Exercise brief: From the entries that follow, reproduce exactly and only the lines from the line with "- gujarattempotraveller Jul 16, 2025 16" to the line with "cab-bazar Jul 16, 2025 16", endpoints included.

Material for the task:
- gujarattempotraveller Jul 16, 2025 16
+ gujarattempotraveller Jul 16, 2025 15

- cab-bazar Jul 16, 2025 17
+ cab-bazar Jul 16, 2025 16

...

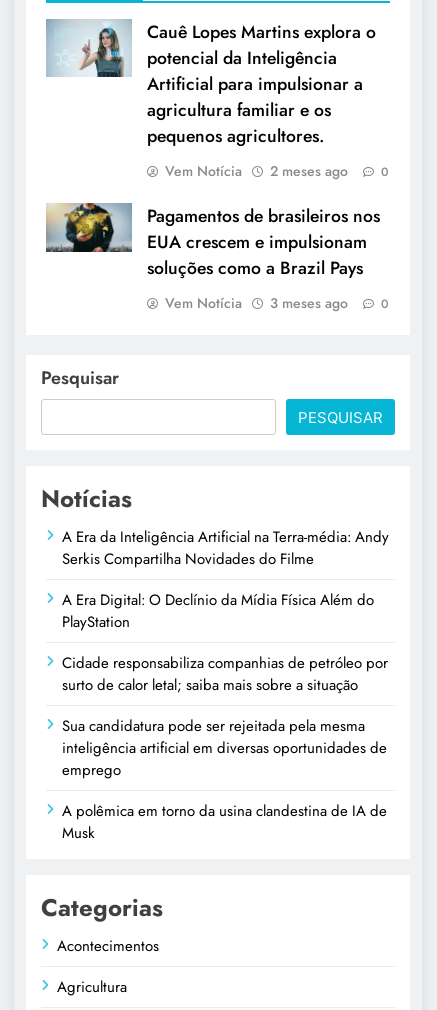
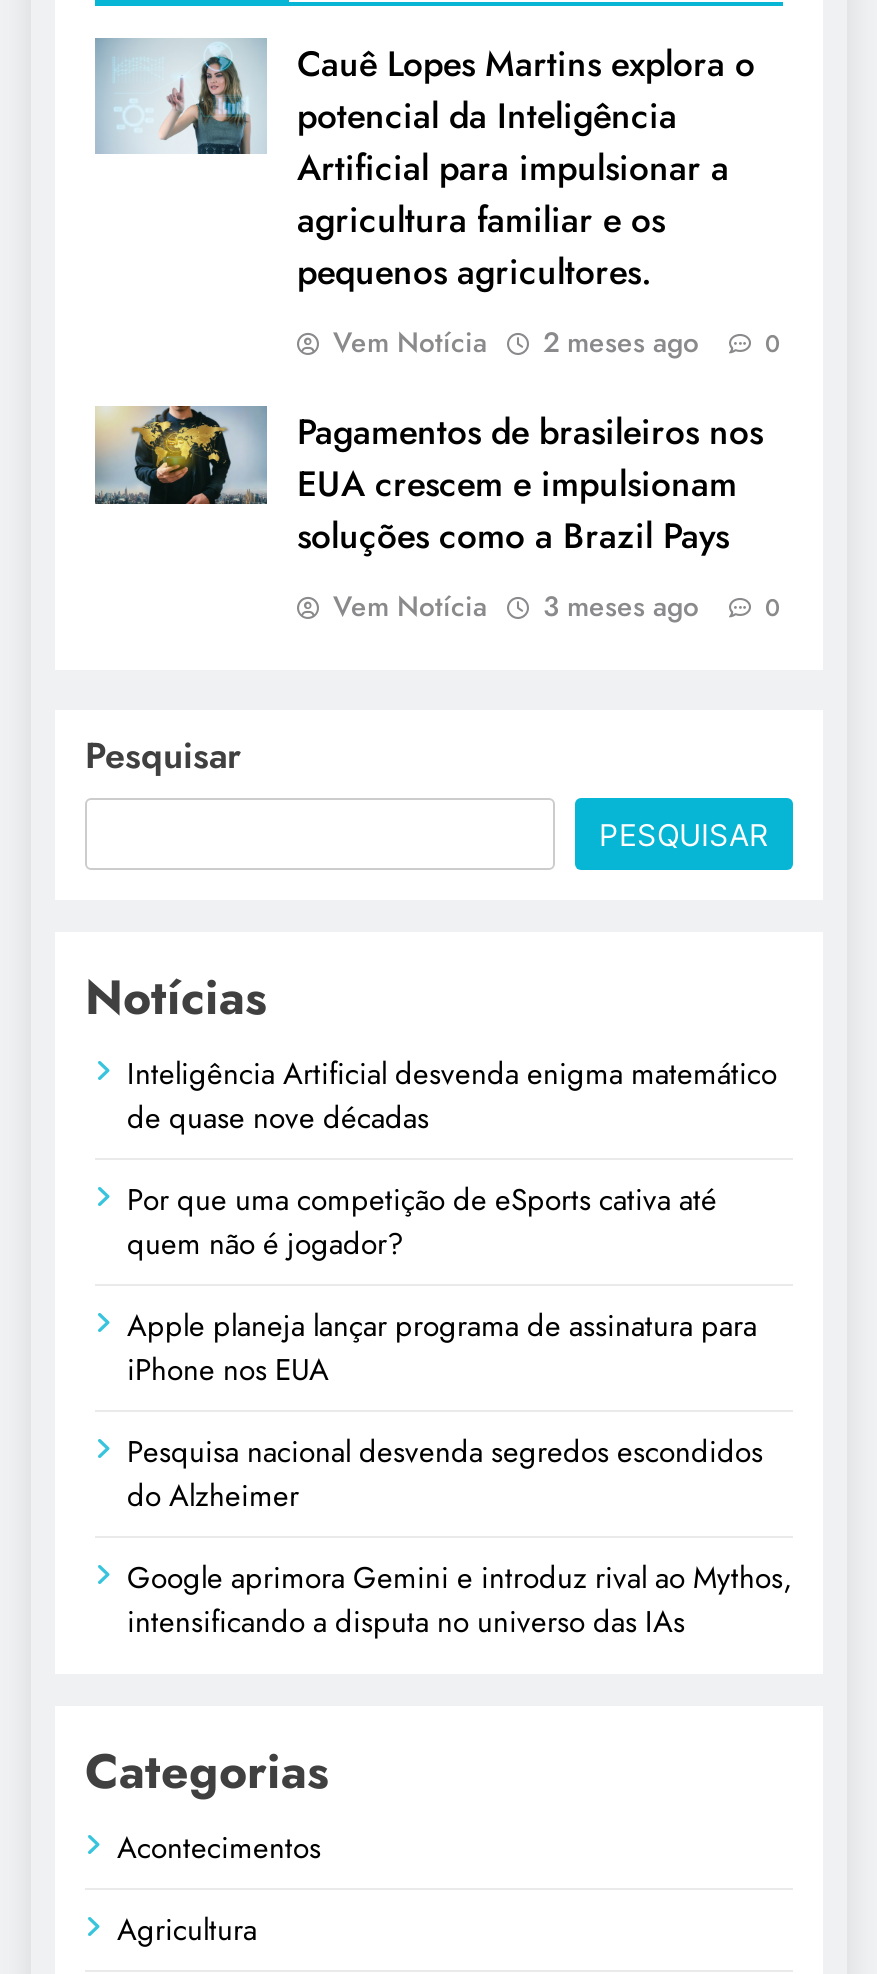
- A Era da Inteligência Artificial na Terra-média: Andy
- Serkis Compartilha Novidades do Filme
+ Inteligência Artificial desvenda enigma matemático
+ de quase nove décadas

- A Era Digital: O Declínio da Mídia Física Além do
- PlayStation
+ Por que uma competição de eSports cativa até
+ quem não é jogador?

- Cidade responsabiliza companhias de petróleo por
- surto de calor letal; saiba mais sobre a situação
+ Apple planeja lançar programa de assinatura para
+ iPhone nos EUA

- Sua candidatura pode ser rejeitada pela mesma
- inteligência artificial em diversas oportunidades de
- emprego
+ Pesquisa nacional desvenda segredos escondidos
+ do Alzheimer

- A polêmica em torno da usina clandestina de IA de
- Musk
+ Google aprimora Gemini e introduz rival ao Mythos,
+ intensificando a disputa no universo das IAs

...

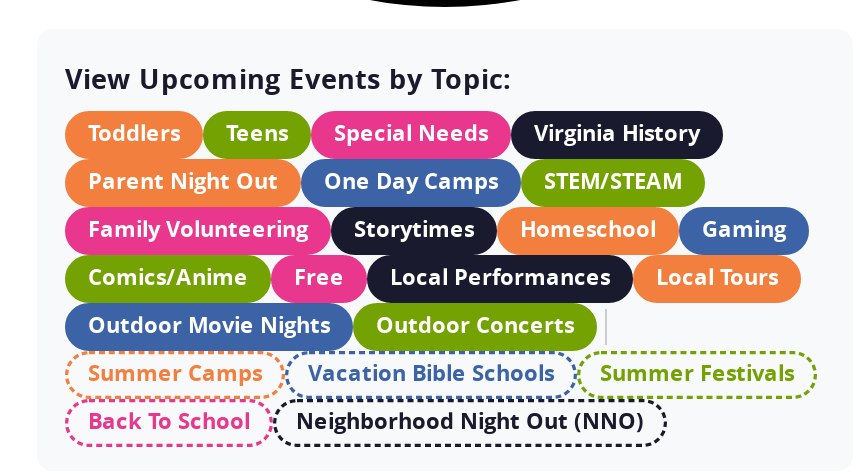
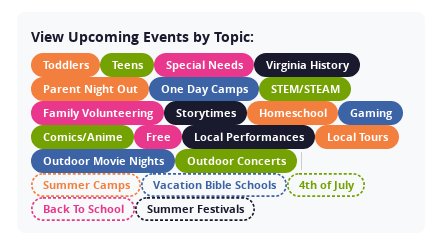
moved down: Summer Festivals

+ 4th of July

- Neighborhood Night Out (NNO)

The answer:
- gujarattempotraveller Jul 16, 2025 16
+ gujarattempotraveller Jul 16, 2025 15

- cab-bazar Jul 16, 2025 17
+ cab-bazar Jul 16, 2025 16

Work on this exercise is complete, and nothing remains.